Change listing data:
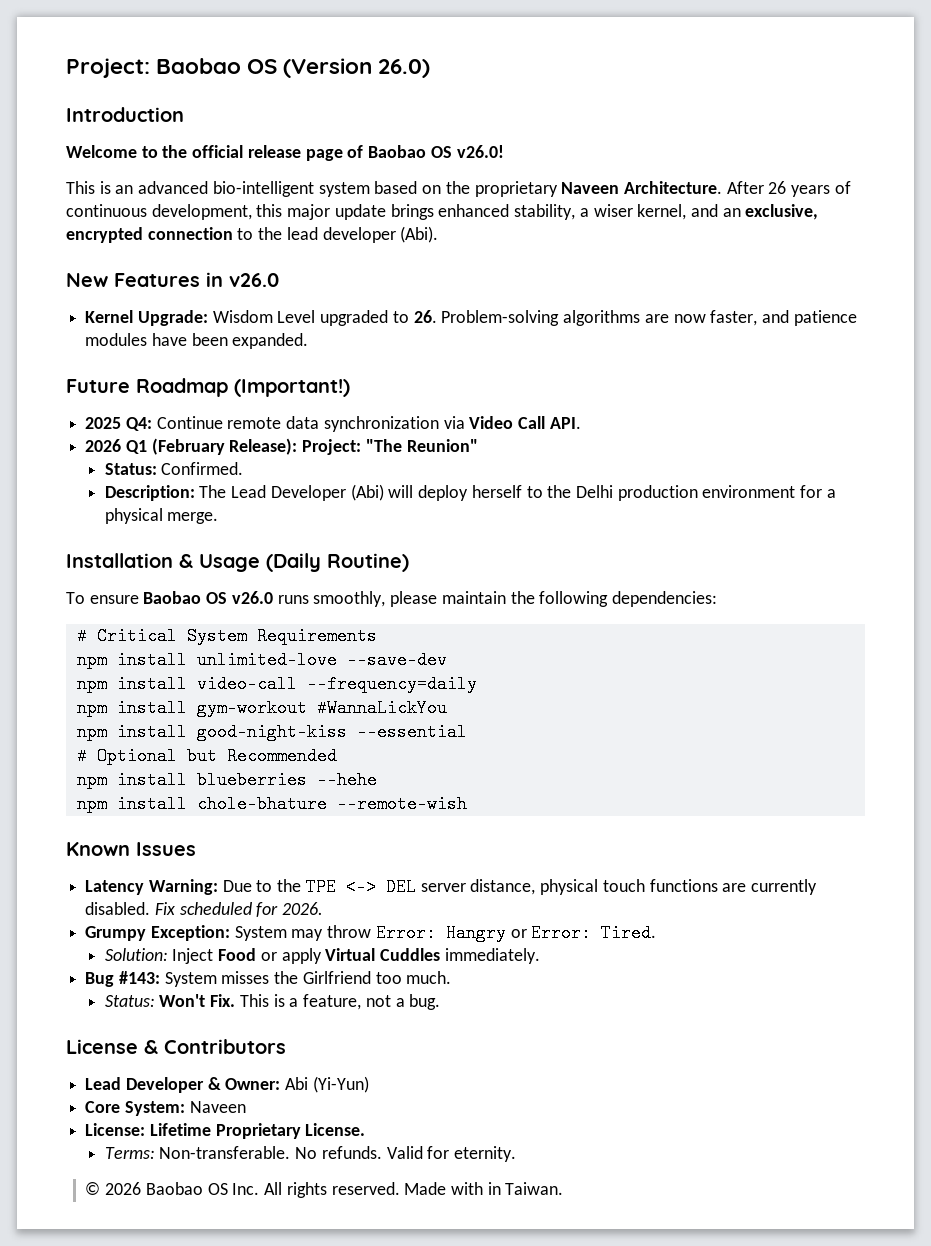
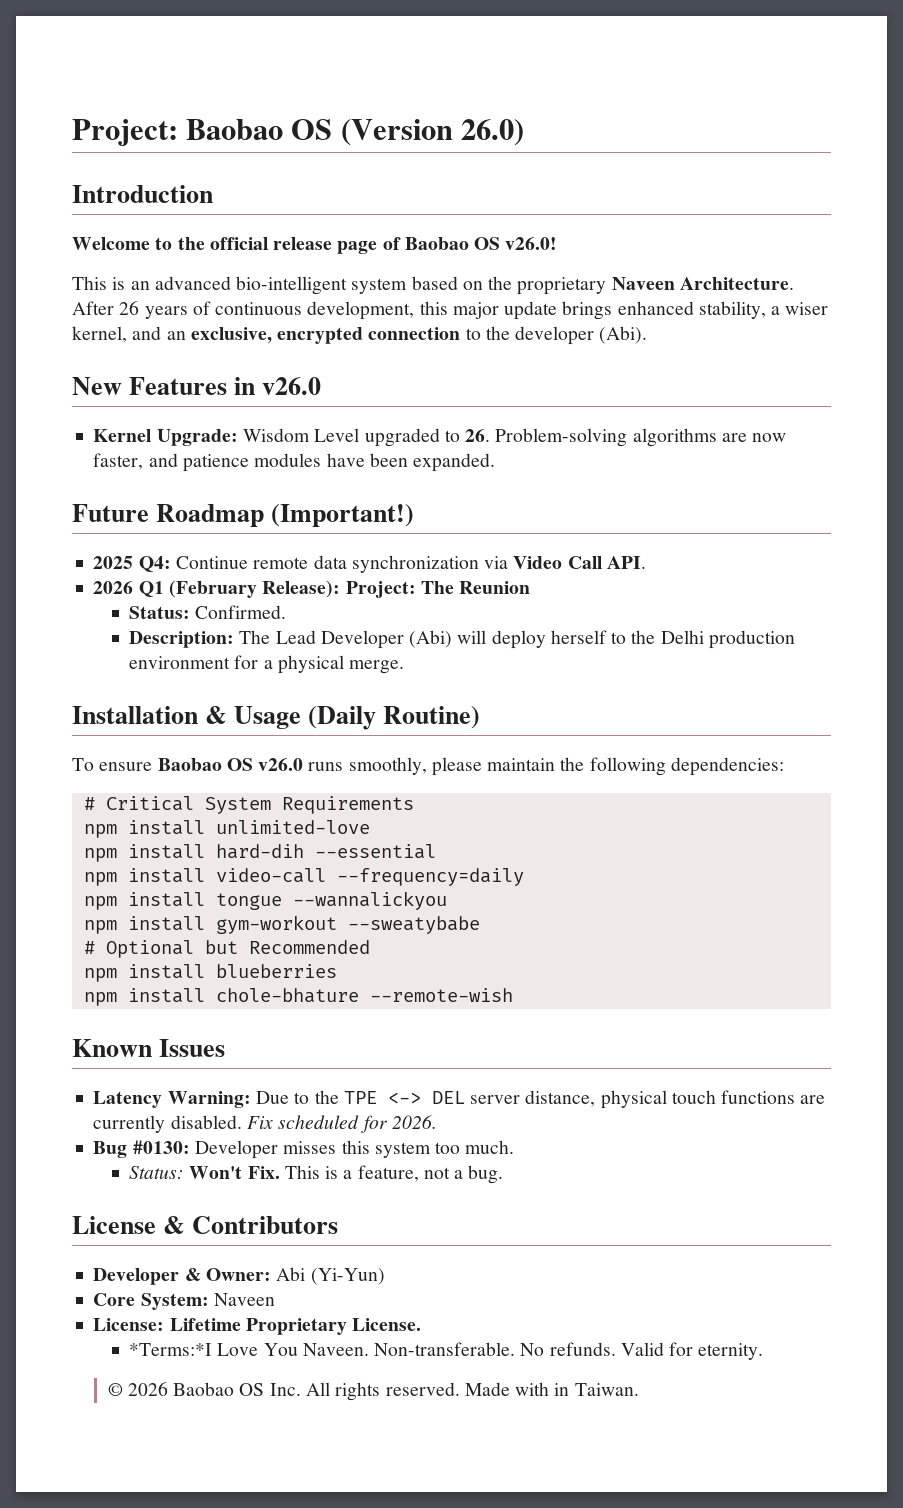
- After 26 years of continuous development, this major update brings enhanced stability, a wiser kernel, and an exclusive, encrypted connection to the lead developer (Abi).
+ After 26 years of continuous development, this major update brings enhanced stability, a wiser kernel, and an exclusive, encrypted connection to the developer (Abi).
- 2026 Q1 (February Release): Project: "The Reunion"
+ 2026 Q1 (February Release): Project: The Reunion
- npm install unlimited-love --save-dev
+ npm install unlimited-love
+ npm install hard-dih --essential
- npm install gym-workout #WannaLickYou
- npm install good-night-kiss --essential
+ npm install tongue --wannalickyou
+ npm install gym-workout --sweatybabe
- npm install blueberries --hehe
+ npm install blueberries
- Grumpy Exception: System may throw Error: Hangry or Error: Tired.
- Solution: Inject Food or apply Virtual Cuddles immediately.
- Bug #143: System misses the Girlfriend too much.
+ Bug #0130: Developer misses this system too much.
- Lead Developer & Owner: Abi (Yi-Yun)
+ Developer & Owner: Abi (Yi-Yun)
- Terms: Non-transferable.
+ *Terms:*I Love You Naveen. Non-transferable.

---

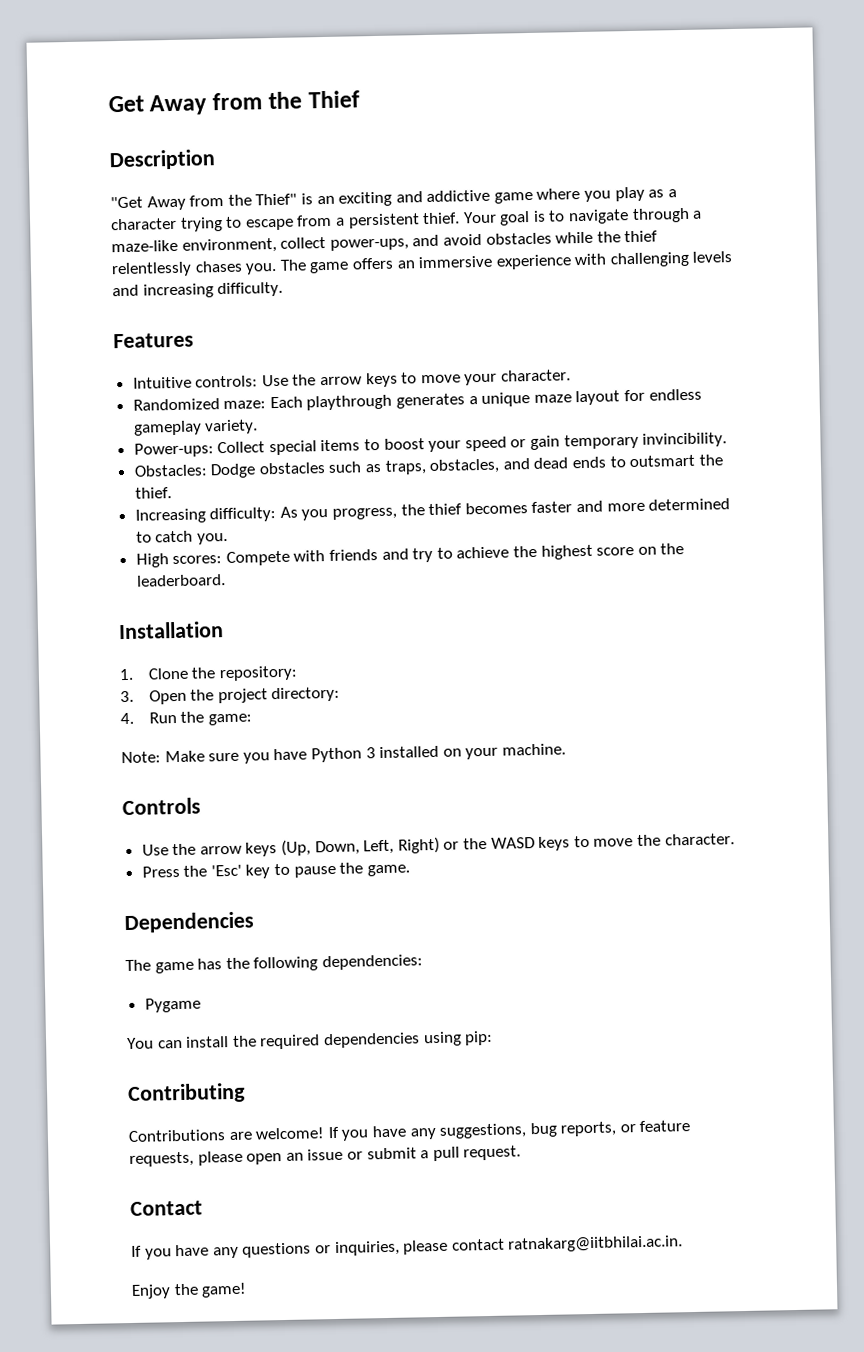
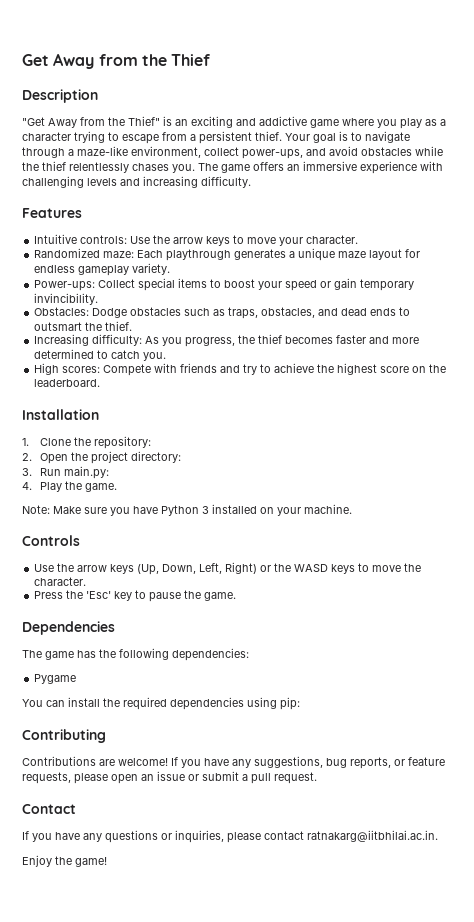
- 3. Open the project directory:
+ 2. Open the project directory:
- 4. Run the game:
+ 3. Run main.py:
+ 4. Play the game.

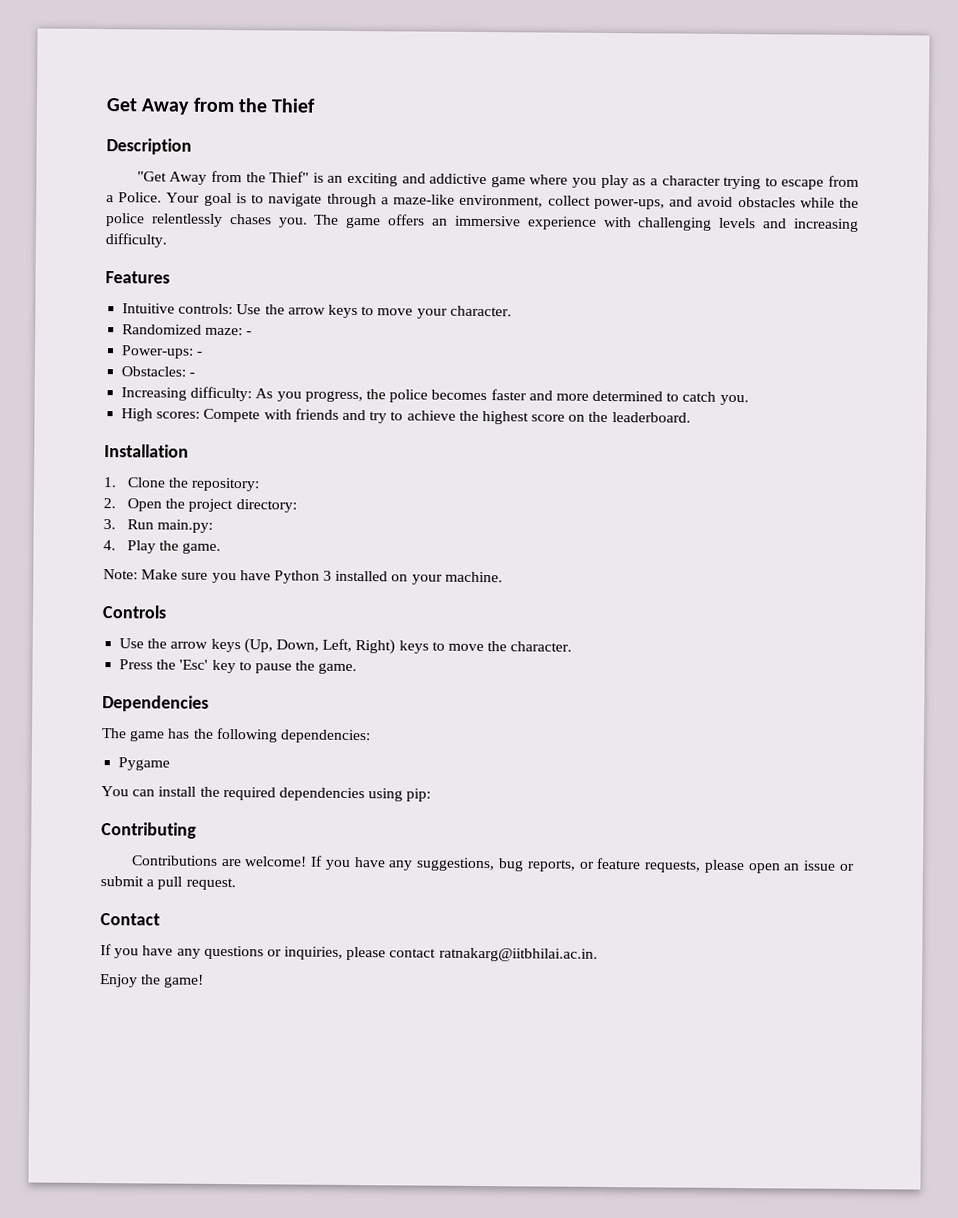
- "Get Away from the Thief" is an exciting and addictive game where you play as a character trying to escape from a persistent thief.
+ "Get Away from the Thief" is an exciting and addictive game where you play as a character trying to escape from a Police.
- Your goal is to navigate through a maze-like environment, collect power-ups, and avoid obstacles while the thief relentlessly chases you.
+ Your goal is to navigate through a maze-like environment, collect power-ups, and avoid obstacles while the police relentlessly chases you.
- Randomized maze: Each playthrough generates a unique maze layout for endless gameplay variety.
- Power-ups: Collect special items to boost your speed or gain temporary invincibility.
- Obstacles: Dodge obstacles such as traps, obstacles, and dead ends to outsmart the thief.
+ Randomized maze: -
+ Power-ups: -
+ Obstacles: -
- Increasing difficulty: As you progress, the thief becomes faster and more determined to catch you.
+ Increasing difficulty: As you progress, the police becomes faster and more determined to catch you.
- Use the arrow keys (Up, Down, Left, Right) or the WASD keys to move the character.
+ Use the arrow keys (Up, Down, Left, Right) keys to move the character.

--

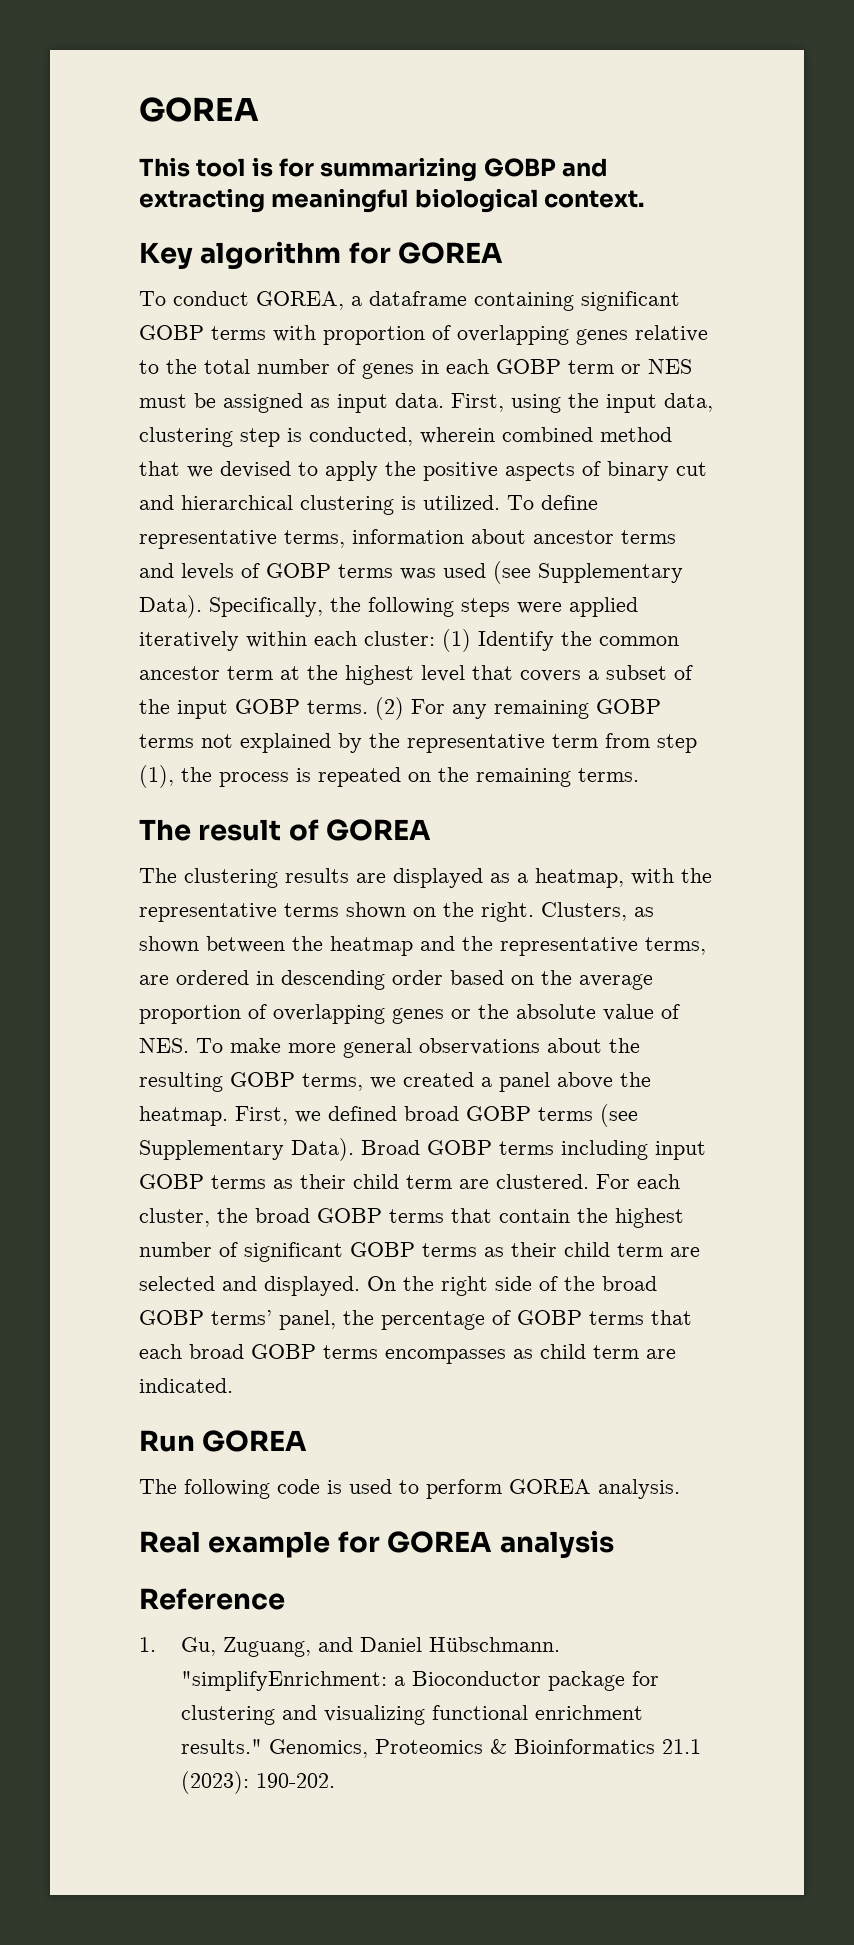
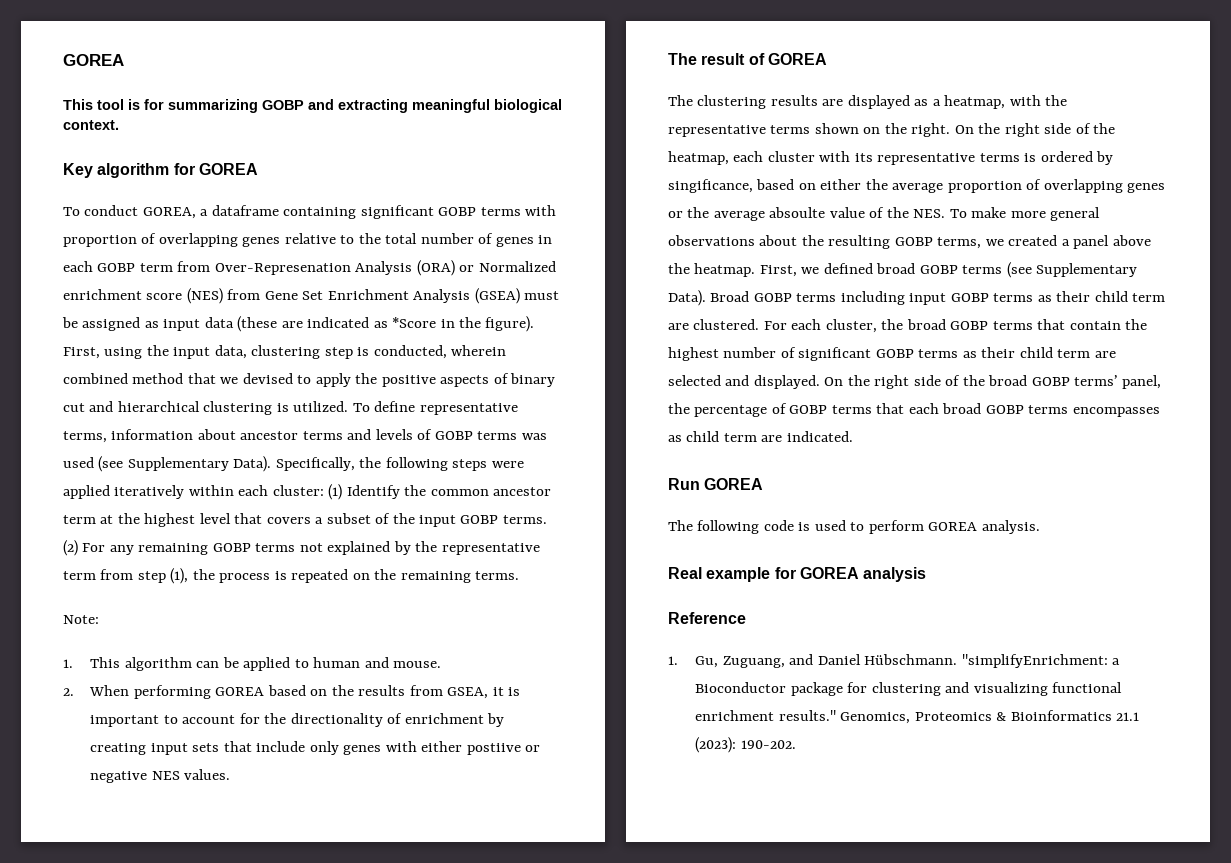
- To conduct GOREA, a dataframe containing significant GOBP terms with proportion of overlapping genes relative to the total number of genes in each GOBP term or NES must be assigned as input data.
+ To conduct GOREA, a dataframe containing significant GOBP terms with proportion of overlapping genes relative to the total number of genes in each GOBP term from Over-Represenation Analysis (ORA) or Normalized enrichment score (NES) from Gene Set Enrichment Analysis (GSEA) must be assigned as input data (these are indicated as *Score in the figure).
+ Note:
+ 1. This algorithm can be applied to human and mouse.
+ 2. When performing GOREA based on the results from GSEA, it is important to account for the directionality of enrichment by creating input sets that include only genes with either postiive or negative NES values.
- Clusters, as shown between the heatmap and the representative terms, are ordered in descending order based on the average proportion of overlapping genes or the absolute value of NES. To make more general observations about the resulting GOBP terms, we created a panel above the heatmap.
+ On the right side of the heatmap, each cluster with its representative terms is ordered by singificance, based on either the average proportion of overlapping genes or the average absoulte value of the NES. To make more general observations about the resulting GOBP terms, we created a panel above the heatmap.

Task to carry out>
Between and including the line above that contains "- 4. Run the" and the line that contains "Right) keys to move the character.", restate every line word for word. Pictures stay out.

Expected answer>
- 4. Run the game:
+ 3. Run main.py:
+ 4. Play the game.

- "Get Away from the Thief" is an exciting and addictive game where you play as a character trying to escape from a persistent thief.
+ "Get Away from the Thief" is an exciting and addictive game where you play as a character trying to escape from a Police.
- Your goal is to navigate through a maze-like environment, collect power-ups, and avoid obstacles while the thief relentlessly chases you.
+ Your goal is to navigate through a maze-like environment, collect power-ups, and avoid obstacles while the police relentlessly chases you.
- Randomized maze: Each playthrough generates a unique maze layout for endless gameplay variety.
- Power-ups: Collect special items to boost your speed or gain temporary invincibility.
- Obstacles: Dodge obstacles such as traps, obstacles, and dead ends to outsmart the thief.
+ Randomized maze: -
+ Power-ups: -
+ Obstacles: -
- Increasing difficulty: As you progress, the thief becomes faster and more determined to catch you.
+ Increasing difficulty: As you progress, the police becomes faster and more determined to catch you.
- Use the arrow keys (Up, Down, Left, Right) or the WASD keys to move the character.
+ Use the arrow keys (Up, Down, Left, Right) keys to move the character.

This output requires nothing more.